- _EXERCISE AIM_
An exact copy of the entries below is required, with all pictures removed.

- _RAW DATA_
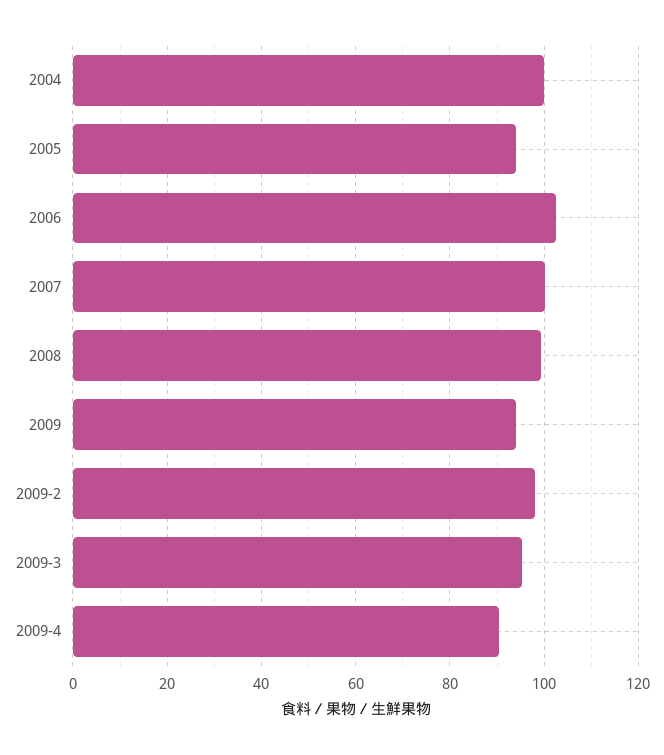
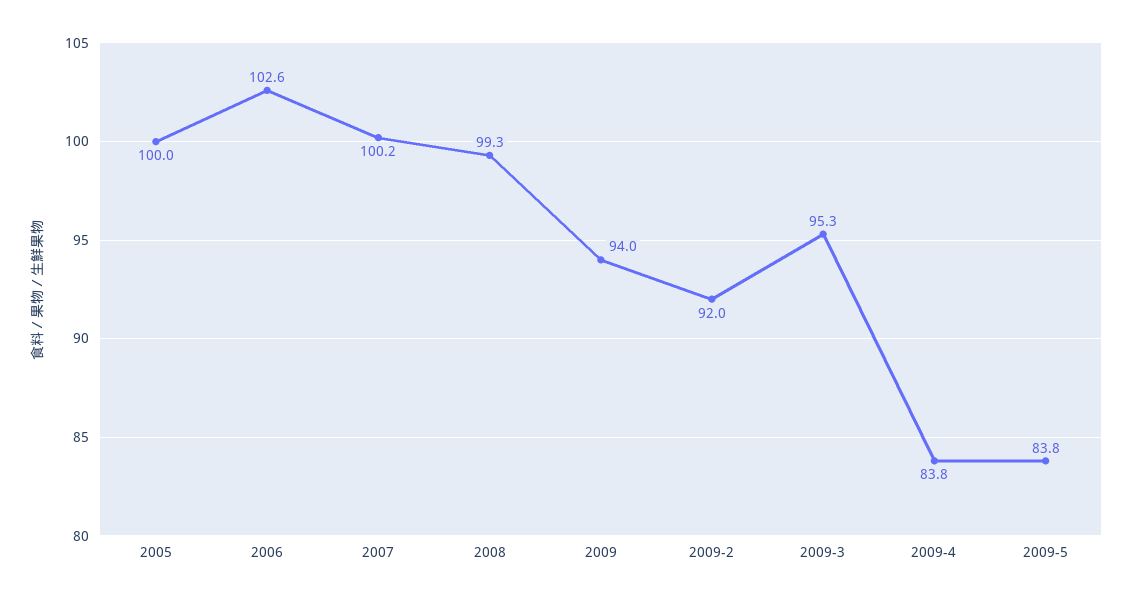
2004: 100 -> none
2005: 94 -> 100
2009-2: 98 -> 92
2009-4: 90 -> 83.8
2009-5: none -> 83.8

- _ANSWER BOX_
2004: 100 -> none
2005: 94 -> 100
2009-2: 98 -> 92
2009-4: 90 -> 83.8
2009-5: none -> 83.8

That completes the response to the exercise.